Miró una vez más su reloj. Llegaba tarde. Ese autobús cochambroso estaba que se caía. Podían renovar de vez en cuando los metropolitanos. Son como la chusma autobusil, la clase baja que a nadie le importa. Son sucios, feos y viejos. Y además huelen mal. Este en particular debía de tener el motor atrofiado porque, para colmo, hacía un ruido insoportable.
Ya notaba que empezaba a ponerse nerviosa. "Deja de meterte con el pobre autobús", pensó "ya está llegando."
Dando un frenazo poco agradable el maldito trasto paró por fin en frente de la parada. No había nadie. Al menos no había nadie donde debería haber alguien. Ay... qué raro. Qué miedo. Bueno, tranquilidad, se dijo.
Bajó del autobús y se quedó desorientada en meido de la acera.

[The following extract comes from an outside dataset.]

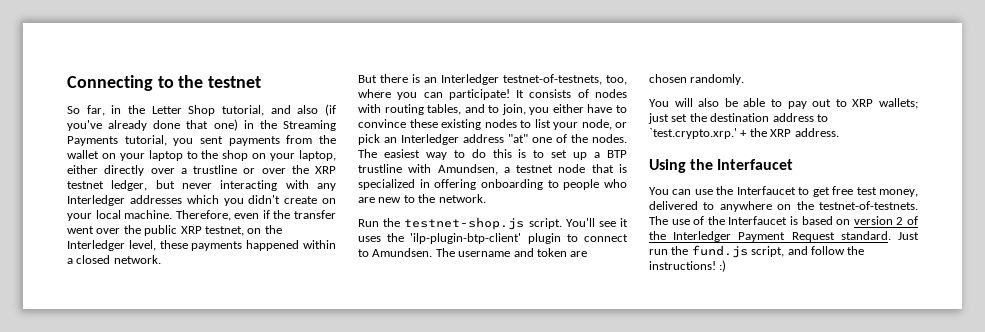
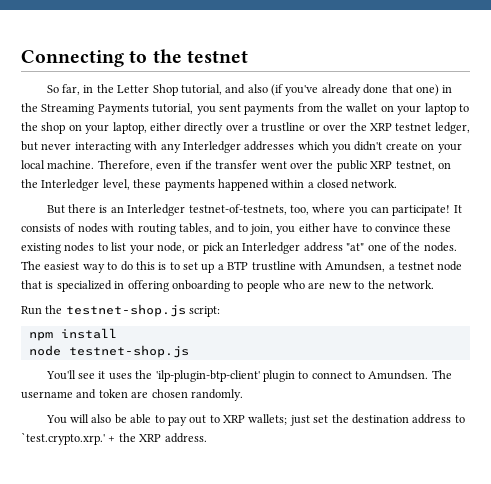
[528,218,562,229] script. -> [189,306,221,317] [28,328,117,341] [28,345,189,358] script: // npm install // node testnet-shop.js //
[649,159,794,173] [649,186,918,197] [649,201,918,212] [649,216,918,225] [649,231,919,242] [649,245,865,258] [649,260,727,272] // Using the Interfaucet // You can use the Interfaucet to get free test money, delivered to anywhere on the testnet-of-testnets. The use of the Interfaucet is based on version 2 of the Interledger Payment Request standard. Just run the fund.js script, and follow the instructions! :) -> (207, 438) none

Le pasó eso que nos pasa a todos alguna vez al no saber donde meternos cuando hemos quedado con alguien que aún no ha llegado. Sacó el teléfono, como solemos acabar haciendo siempre. Menú, contactos y... unas manos le rodearon la cintura suavemente. Fue como si pasara a cámara lenta. La caricia, como redonda y amable, la hizo darse la vuelta entra asustada y gratamente sorprendida al descubrir quien era el autor de la misma. Le recorrió un escalofrío. En ese momento la situación se puso tensa. Le echó las manos al cuello y le abrazó, pero esquivó con cuidado su cara para no chocar. Fue divertido. Los dos debieron sonrojarse. Ambos lo sabían y rieron tontamente al descubrirse así. Al fin y al cabo eran niños.
Que los principios te llenen siempre.